(Task statement) Search the listing below for the string "none", then copy every line it appears in.

[Data for this task — start]

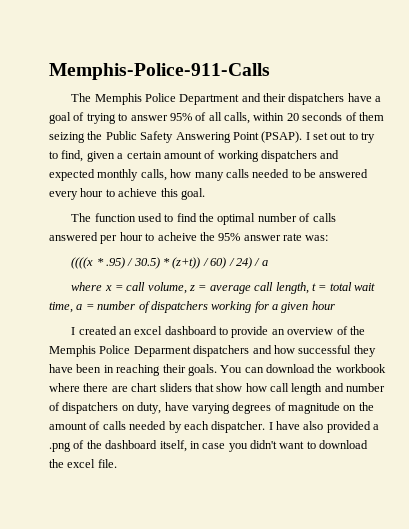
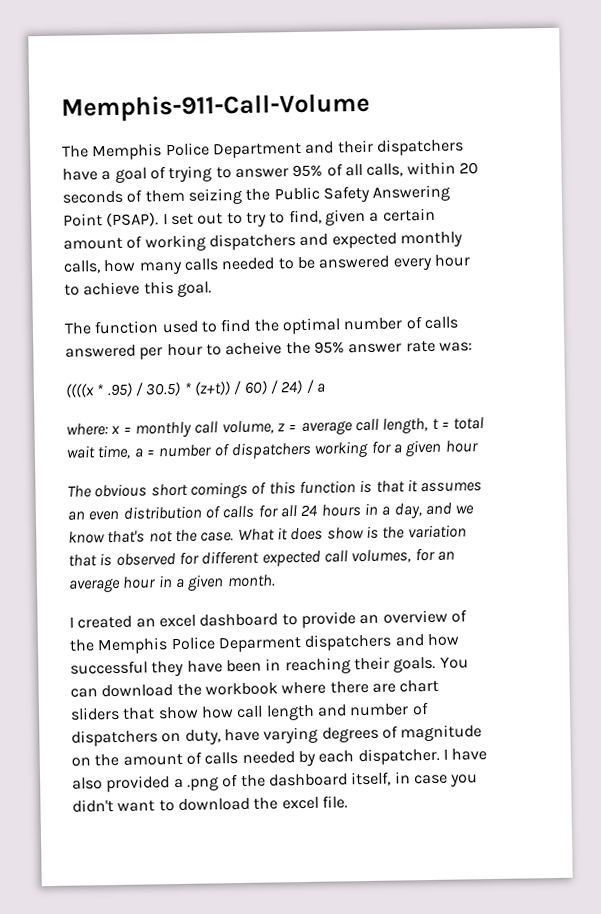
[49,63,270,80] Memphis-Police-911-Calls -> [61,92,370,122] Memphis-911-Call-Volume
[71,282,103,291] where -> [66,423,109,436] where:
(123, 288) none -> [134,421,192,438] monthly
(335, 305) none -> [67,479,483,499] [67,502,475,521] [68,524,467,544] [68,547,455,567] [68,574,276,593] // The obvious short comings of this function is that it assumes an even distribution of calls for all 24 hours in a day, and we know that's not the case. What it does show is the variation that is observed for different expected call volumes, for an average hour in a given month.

[Data for this task — finish]
[Data for this task — start]

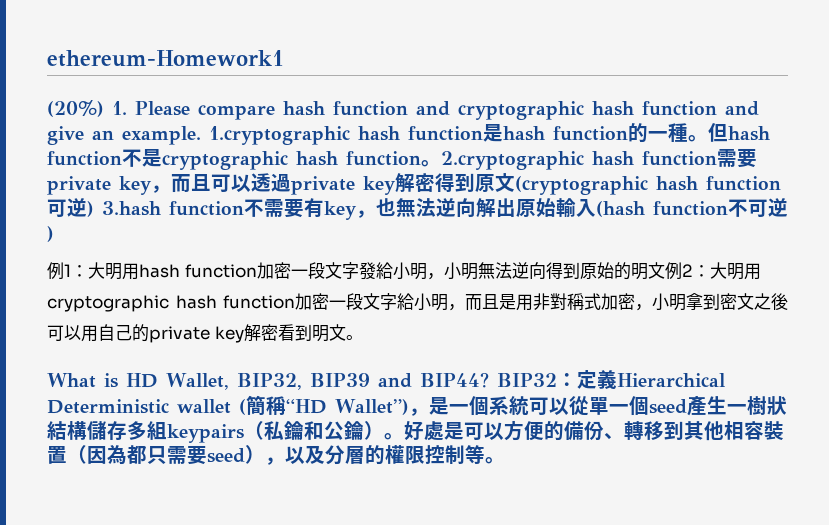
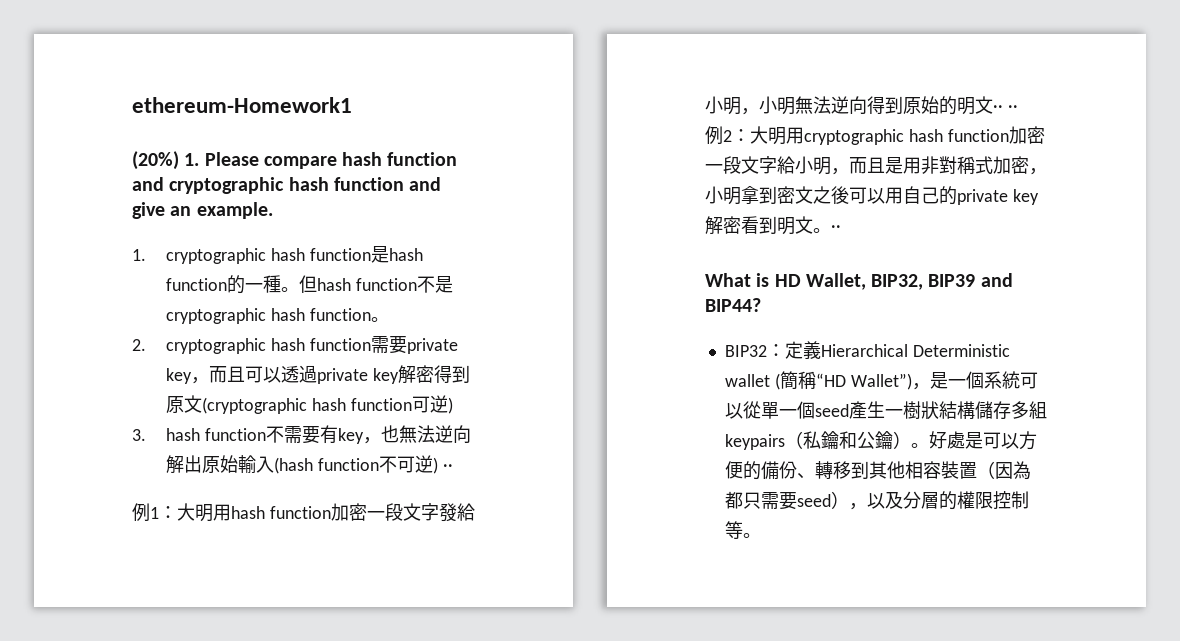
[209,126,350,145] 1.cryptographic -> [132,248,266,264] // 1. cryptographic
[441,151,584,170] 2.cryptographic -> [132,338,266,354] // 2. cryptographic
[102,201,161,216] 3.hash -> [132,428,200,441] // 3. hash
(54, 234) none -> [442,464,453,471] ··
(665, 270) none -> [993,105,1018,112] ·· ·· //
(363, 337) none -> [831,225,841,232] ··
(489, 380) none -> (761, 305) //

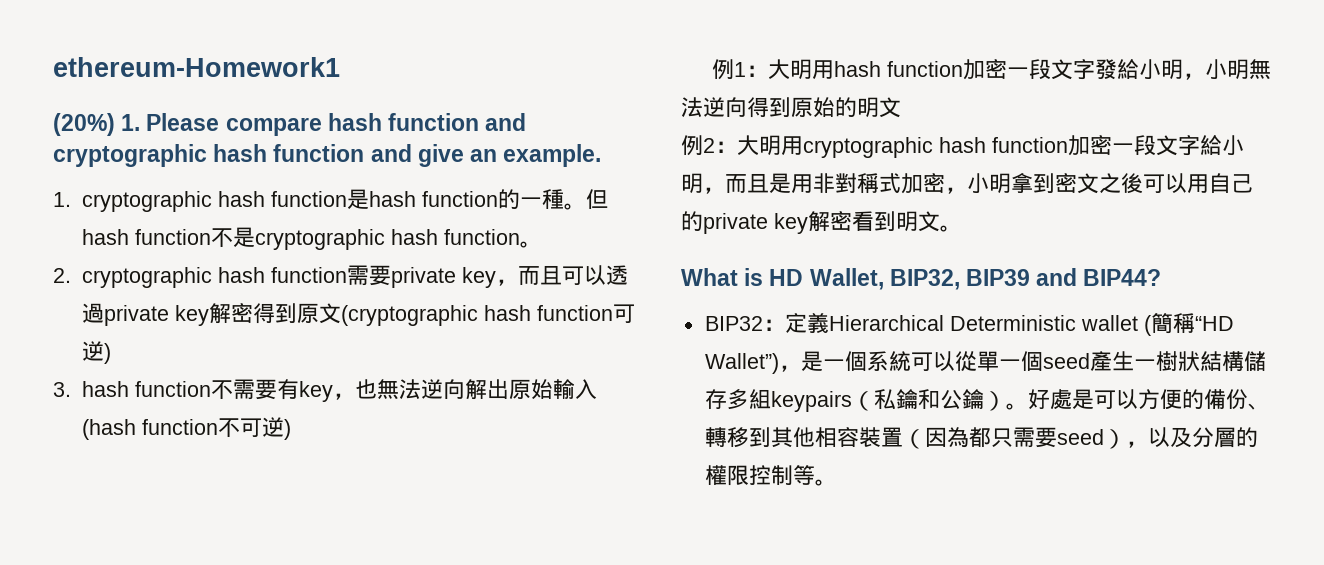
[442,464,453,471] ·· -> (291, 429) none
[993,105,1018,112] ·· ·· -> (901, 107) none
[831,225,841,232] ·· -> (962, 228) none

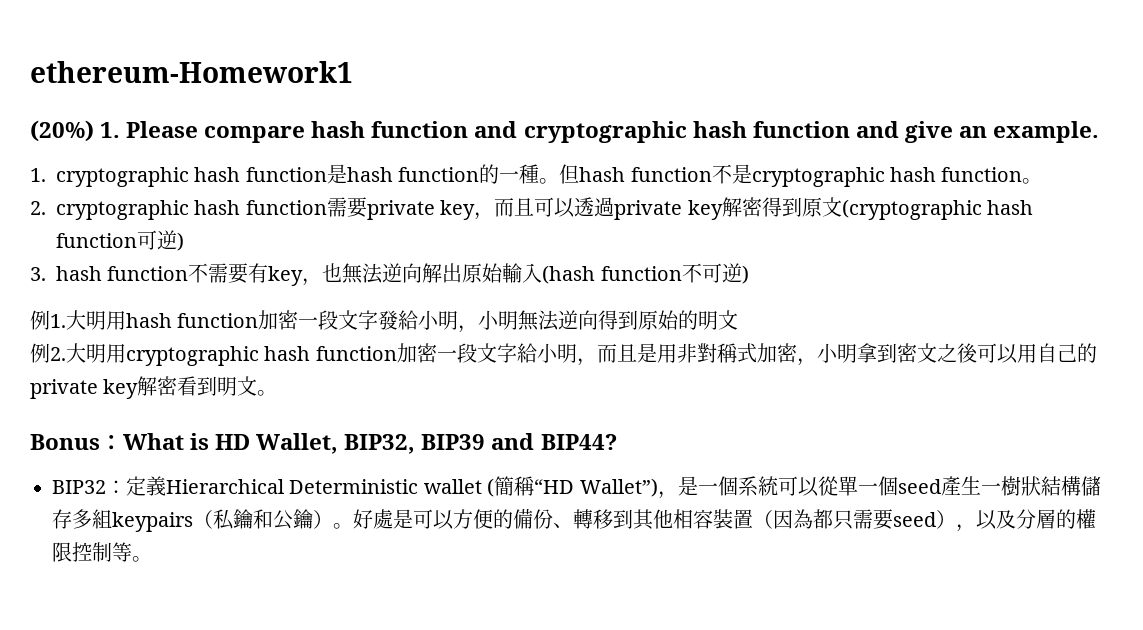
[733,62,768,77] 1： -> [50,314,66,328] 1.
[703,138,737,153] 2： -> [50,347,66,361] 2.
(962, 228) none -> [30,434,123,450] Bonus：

[Data for this task — finish]

(Answer area)
(123, 288) none -> [134,421,192,438] monthly
(335, 305) none -> [67,479,483,499] [67,502,475,521] [68,524,467,544] [68,547,455,567] [68,574,276,593] // The obvious short comings of this function is that it assumes an even distribution of calls for all 24 hours in a day, and we know that's not the case. What it does show is the variation that is observed for different expected call volumes, for an average hour in a given month.
(54, 234) none -> [442,464,453,471] ··
(665, 270) none -> [993,105,1018,112] ·· ·· //
(363, 337) none -> [831,225,841,232] ··
(489, 380) none -> (761, 305) //
[442,464,453,471] ·· -> (291, 429) none
[993,105,1018,112] ·· ·· -> (901, 107) none
[831,225,841,232] ·· -> (962, 228) none
(962, 228) none -> [30,434,123,450] Bonus：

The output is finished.